_EXERCISE DETAILS_
Your answer must consist of exactly the lines below, starting with the line with "la cerimonia città" and going on through the line with "chiedo di non", and nothing else.

_MATERIAL PROVIDED_
********************

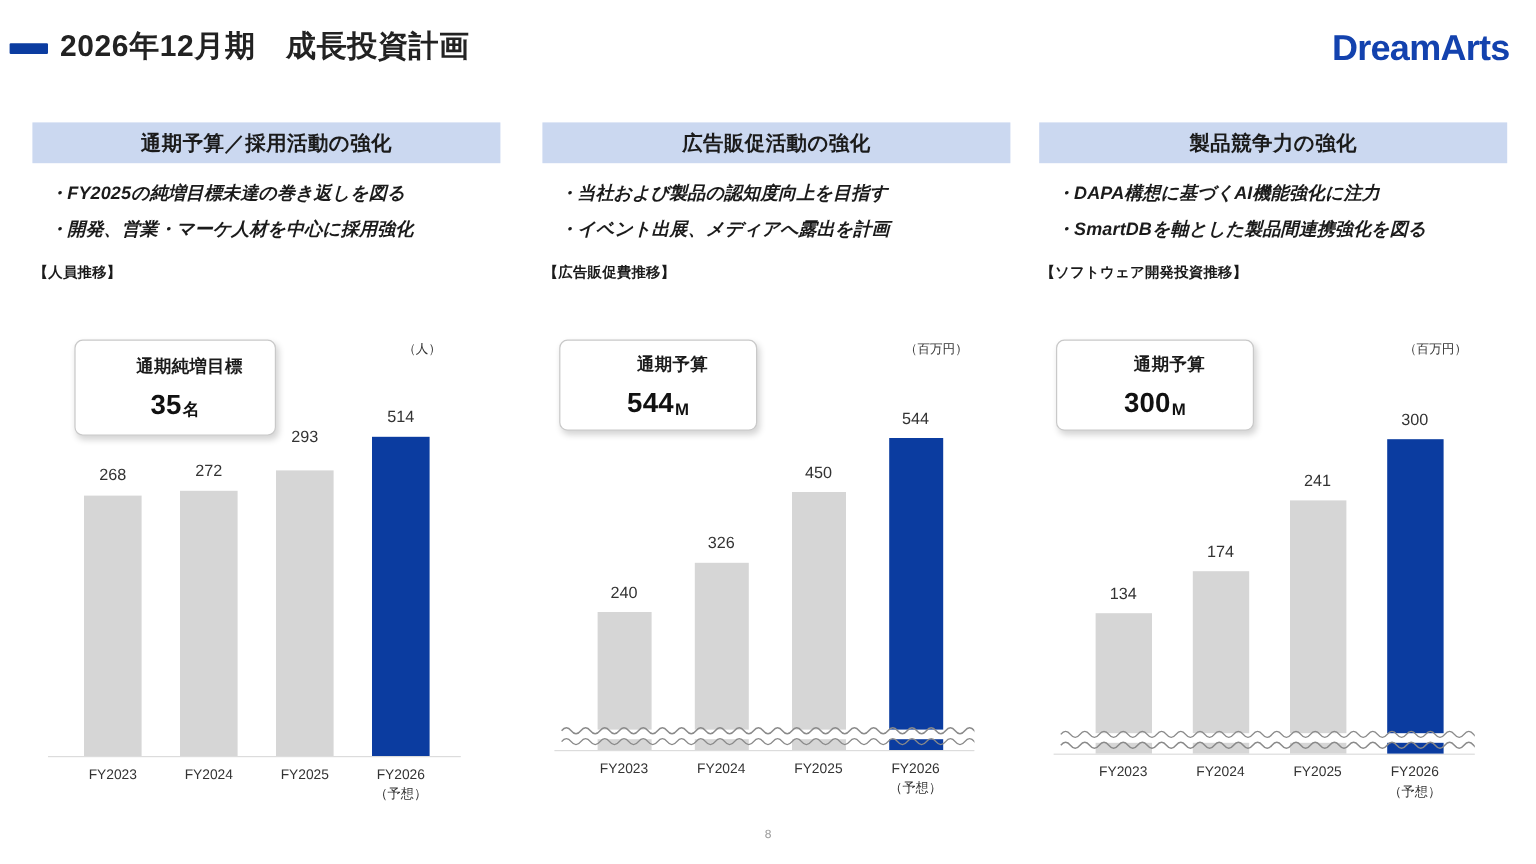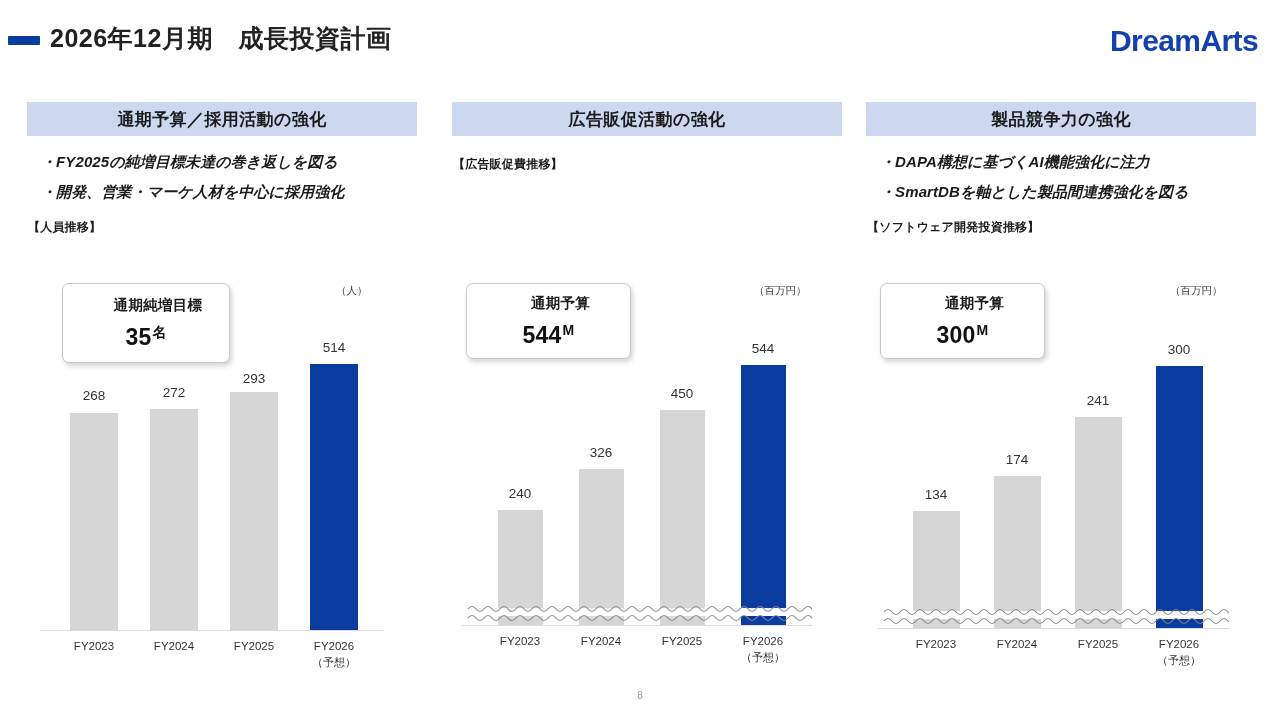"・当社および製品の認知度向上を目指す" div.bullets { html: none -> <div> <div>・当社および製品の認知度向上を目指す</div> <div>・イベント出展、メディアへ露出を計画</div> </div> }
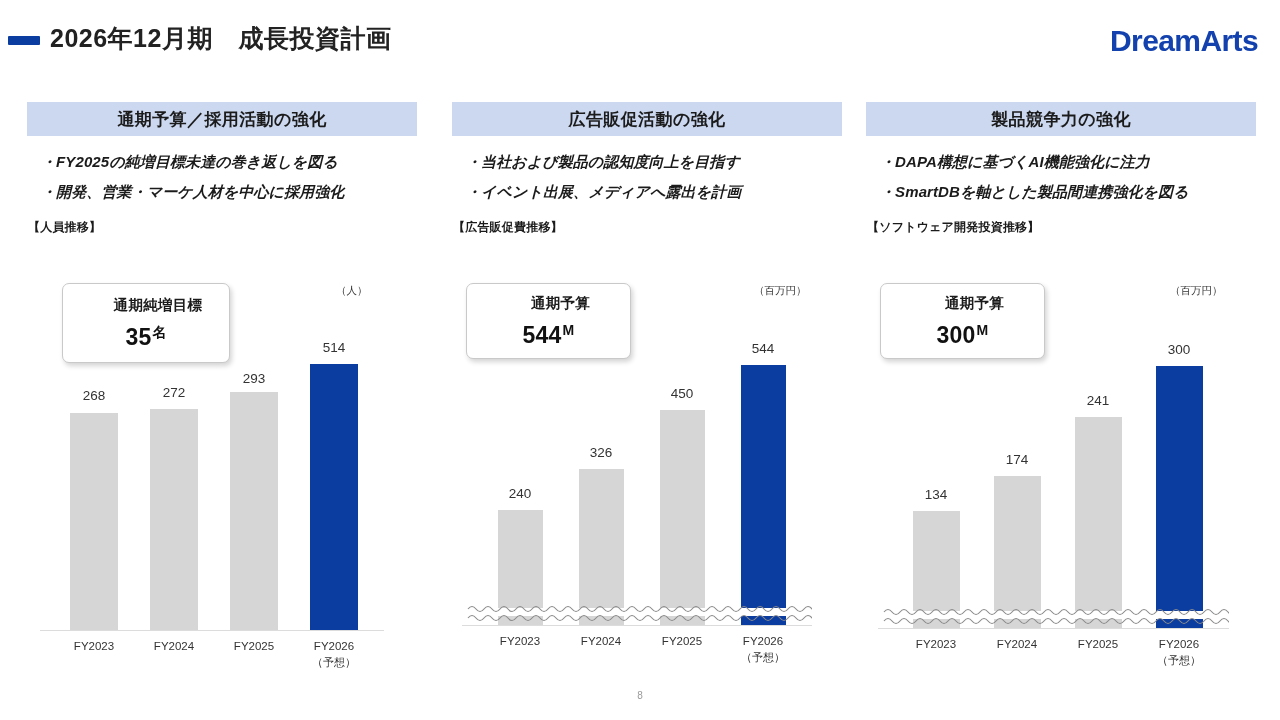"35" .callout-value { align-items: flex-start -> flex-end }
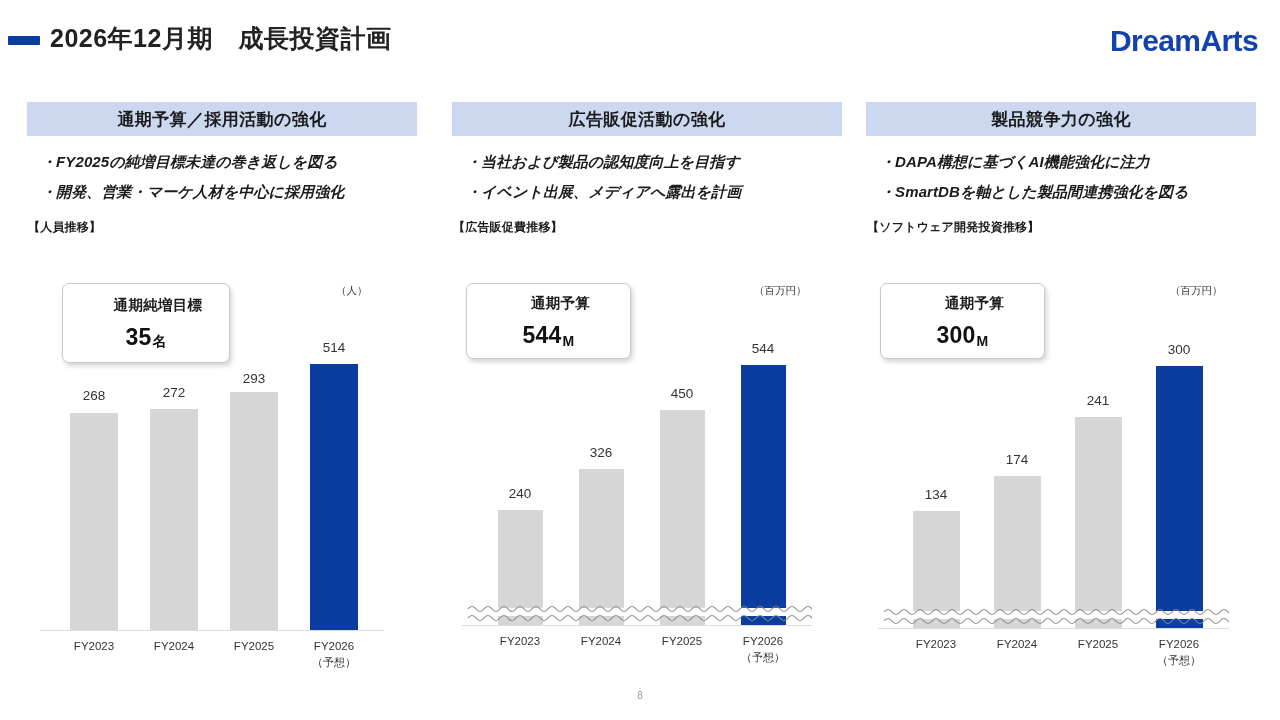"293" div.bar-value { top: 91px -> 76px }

********************

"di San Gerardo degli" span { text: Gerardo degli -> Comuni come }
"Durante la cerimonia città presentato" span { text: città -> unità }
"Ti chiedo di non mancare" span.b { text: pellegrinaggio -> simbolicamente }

********************

_SOLUTION TO THE PROBLEM_
"Durante la cerimonia città presentato" span { text: città -> unità }
"Ti chiedo di non mancare" span.b { text: pellegrinaggio -> simbolicamente }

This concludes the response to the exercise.